| PROVIDED DATA |

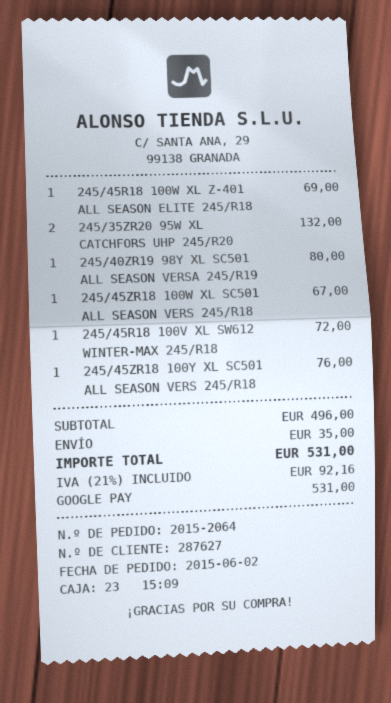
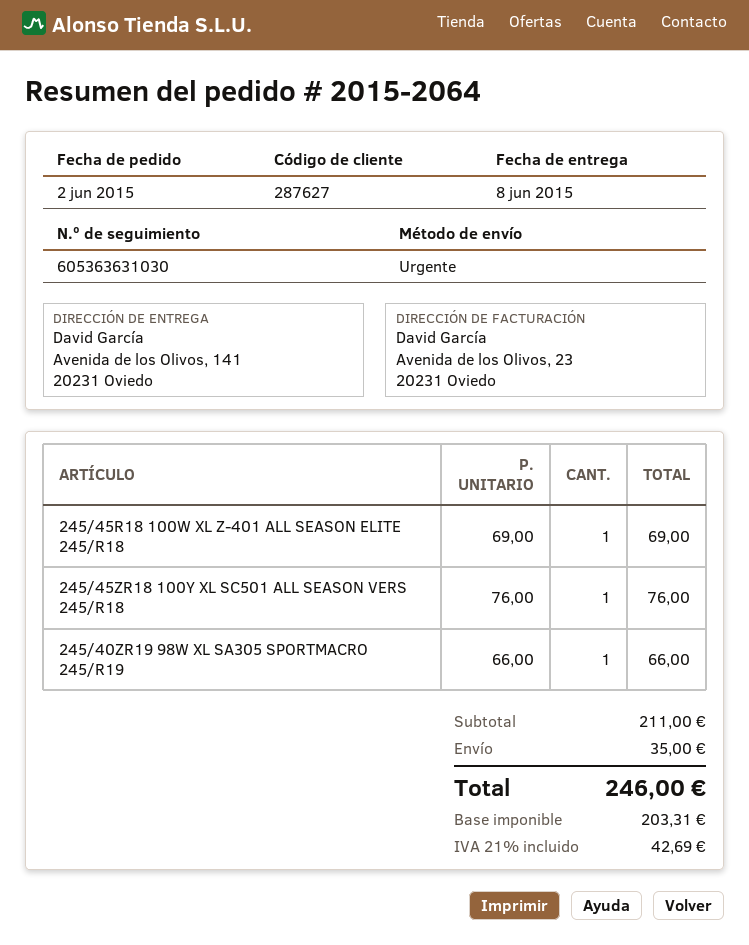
245/35ZR20 95W XL CATCHFORS UHP 245/R20: 2 for 132.00 -> none
245/40ZR19 98Y XL SC501 ALL SEASON VERSA 245/R19: 1 for 80.00 -> none
245/45ZR18 100W XL SC501 ALL SEASON VERS 245/R18: 1 for 67.00 -> none
245/45R18 100V XL SW612 WINTER-MAX 245/R18: 1 for 72.00 -> none
245/40ZR19 98W XL SA305 SPORTMACRO 245/R19: none -> 1 for 66.00
subtotal: 496.00 -> 211.00
tax: 21% = 92.16 -> 21% = 42.69
total: 531.00 -> 246.00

| INSTRUCTIONS FOR THE TASK |
Give back exactly the lines from the one containing "245/40ZR19 98Y XL" to the end of the material, both ends included.

| ANSWER FOR THIS EXERCISE |
245/40ZR19 98Y XL SC501 ALL SEASON VERSA 245/R19: 1 for 80.00 -> none
245/45ZR18 100W XL SC501 ALL SEASON VERS 245/R18: 1 for 67.00 -> none
245/45R18 100V XL SW612 WINTER-MAX 245/R18: 1 for 72.00 -> none
245/40ZR19 98W XL SA305 SPORTMACRO 245/R19: none -> 1 for 66.00
subtotal: 496.00 -> 211.00
tax: 21% = 92.16 -> 21% = 42.69
total: 531.00 -> 246.00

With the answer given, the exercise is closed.